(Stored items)
----------
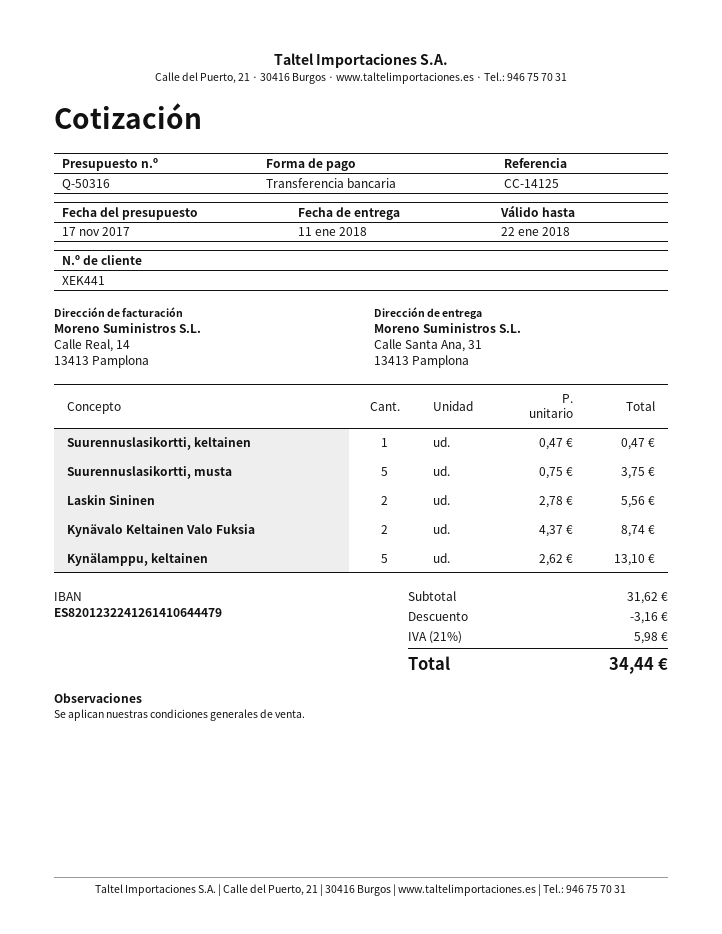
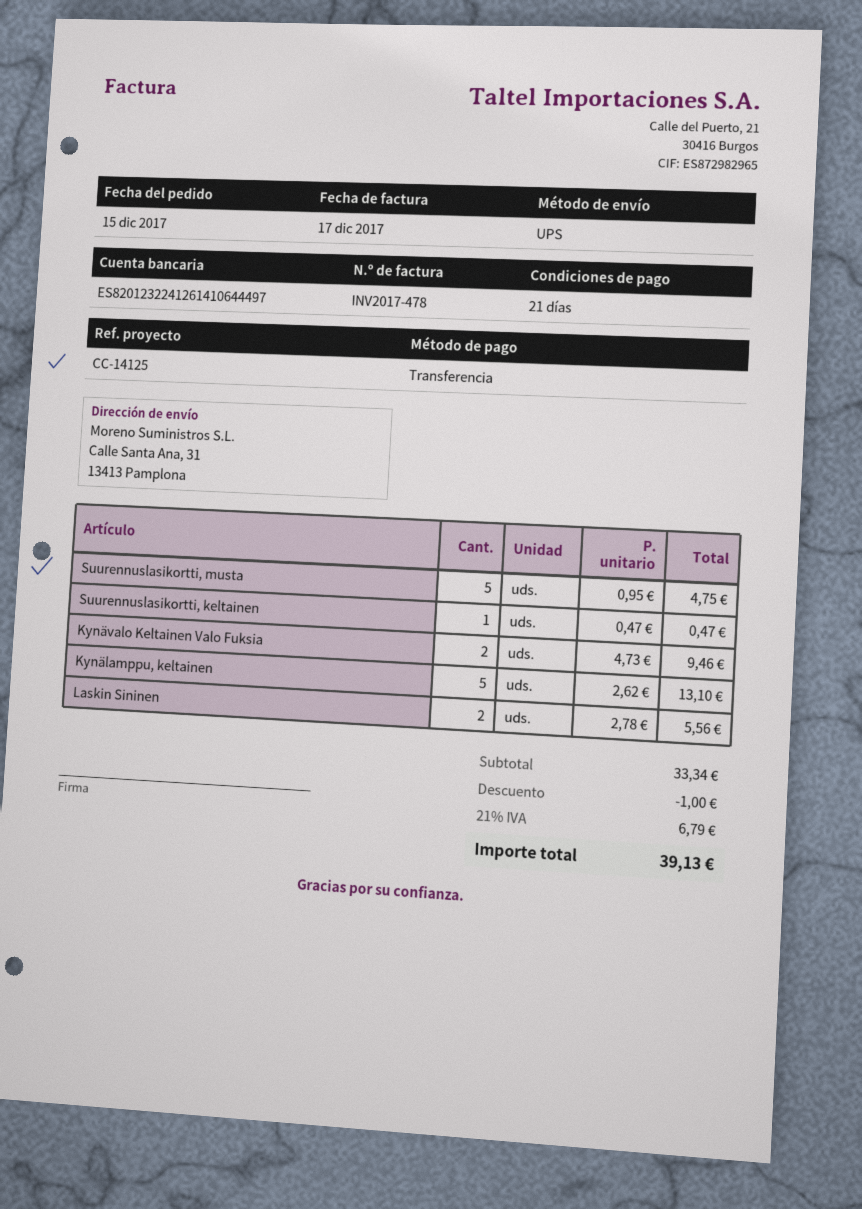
bank account: ES8201232241261410644479 -> ES8201232241261410644497
Suurennuslasikortti, musta: 5 x 0.75 = 3.75 -> 5 x 0.95 = 4.75
Kynävalo Keltainen Valo Fuksia: 2 x 4.37 = 8.74 -> 2 x 4.73 = 9.46
subtotal: 31.62 -> 33.34
discount: 3.16 -> 1.00
tax: 21% = 5.98 -> 21% = 6.79
total: 34.44 -> 39.13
----------
* [What you should do]:
Would you reproduce the lines above, from the very first through the line containing "tax: 21% = 5.98 -> 21% = 6.79", exactly and without the pictures?

* [Written response]:
bank account: ES8201232241261410644479 -> ES8201232241261410644497
Suurennuslasikortti, musta: 5 x 0.75 = 3.75 -> 5 x 0.95 = 4.75
Kynävalo Keltainen Valo Fuksia: 2 x 4.37 = 8.74 -> 2 x 4.73 = 9.46
subtotal: 31.62 -> 33.34
discount: 3.16 -> 1.00
tax: 21% = 5.98 -> 21% = 6.79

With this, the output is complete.